Task item: Where "absolute" occurs in a line of the entries below, copy that line.

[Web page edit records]
....

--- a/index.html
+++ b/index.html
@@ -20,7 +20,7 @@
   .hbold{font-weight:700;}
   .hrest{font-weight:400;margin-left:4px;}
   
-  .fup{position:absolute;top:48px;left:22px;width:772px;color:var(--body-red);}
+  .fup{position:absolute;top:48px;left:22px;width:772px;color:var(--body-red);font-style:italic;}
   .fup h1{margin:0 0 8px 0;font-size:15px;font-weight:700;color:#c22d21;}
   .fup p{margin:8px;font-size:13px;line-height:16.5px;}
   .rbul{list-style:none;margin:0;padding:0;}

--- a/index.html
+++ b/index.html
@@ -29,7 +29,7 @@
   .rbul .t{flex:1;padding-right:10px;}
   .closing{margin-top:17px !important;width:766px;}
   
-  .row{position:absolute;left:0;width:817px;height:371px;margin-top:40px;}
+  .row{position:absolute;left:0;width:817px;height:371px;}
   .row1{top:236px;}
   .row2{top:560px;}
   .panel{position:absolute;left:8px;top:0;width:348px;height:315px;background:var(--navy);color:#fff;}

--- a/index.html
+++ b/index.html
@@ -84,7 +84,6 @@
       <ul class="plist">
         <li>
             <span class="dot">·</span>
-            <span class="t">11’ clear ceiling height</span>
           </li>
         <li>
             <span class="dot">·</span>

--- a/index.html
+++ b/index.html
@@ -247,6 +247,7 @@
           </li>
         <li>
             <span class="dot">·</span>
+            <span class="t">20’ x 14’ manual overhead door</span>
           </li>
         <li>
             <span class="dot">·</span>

....

Task result:
-  .fup{position:absolute;top:48px;left:22px;width:772px;color:var(--body-red);}
+  .fup{position:absolute;top:48px;left:22px;width:772px;color:var(--body-red);font-style:italic;}
-  .row{position:absolute;left:0;width:817px;height:371px;margin-top:40px;}
+  .row{position:absolute;left:0;width:817px;height:371px;}
   .panel{position:absolute;left:8px;top:0;width:348px;height:315px;background:var(--navy);color:#fff;}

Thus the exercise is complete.